*Exercise aim*:
Search the data for "class". Return each matching line.

BEGIN Input for this task

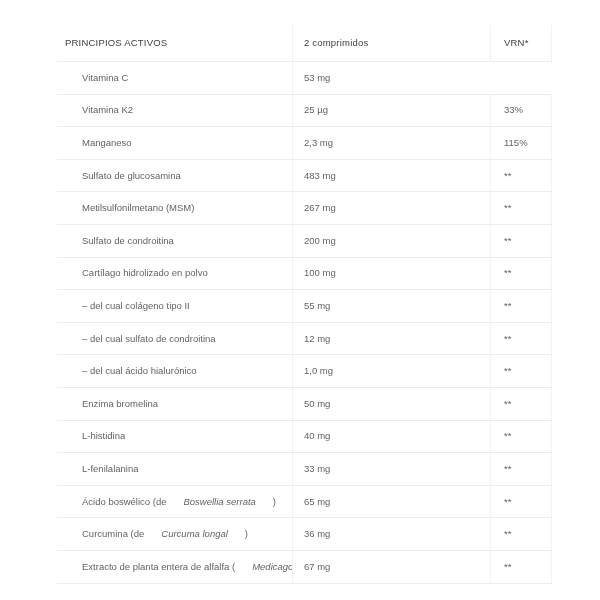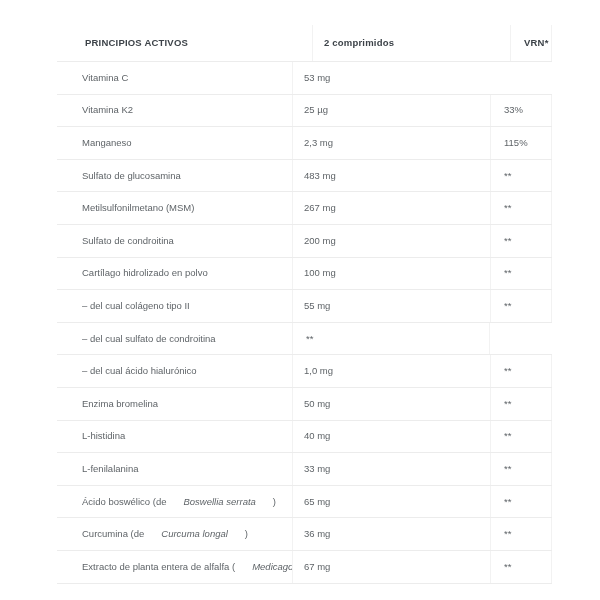--- a/index.html
+++ b/index.html
@@ -41,10 +41,9 @@
   .c3 { padding-left: 13px; border-left: 1px solid var(--column-divider, #f2f2f2);
         border-right: 1px solid var(--column-divider, #f2f2f2); }
   .h {
-    font-weight: bold;
+    font-weight: normal;
     color: var(--header-text, #3d4349);
     letter-spacing: 0.2px;
-    margin-left: 20px;
   }
   .it { font-style: italic; }
   .cell span { display: inline; margin-left: 17px; }

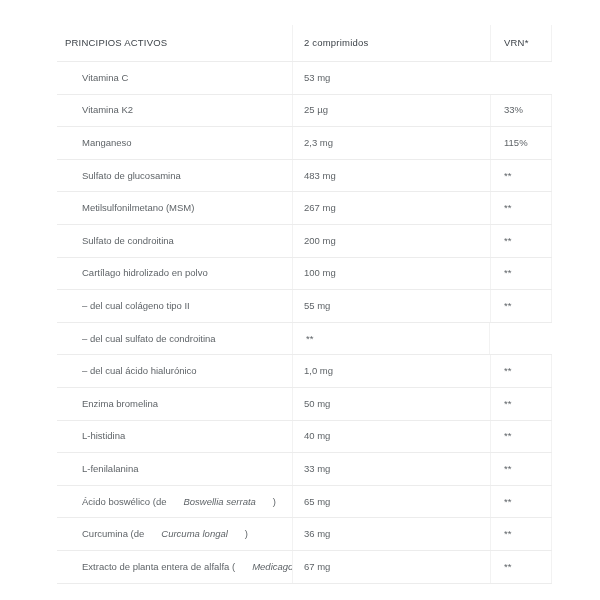--- a/index.html
+++ b/index.html
@@ -117,6 +117,7 @@
         <div class="cell c1">
           <span>– del cual sulfato de condroitina</span>
         </div>
+        <div class="cell c2">12 mg</div>
         <div class="cell c3">**</div>
       </div>
       <div class="row">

END Input for this task

*Response*:
         <div class="cell c1">
+        <div class="cell c2">12 mg</div>
         <div class="cell c3">**</div>
       <div class="row">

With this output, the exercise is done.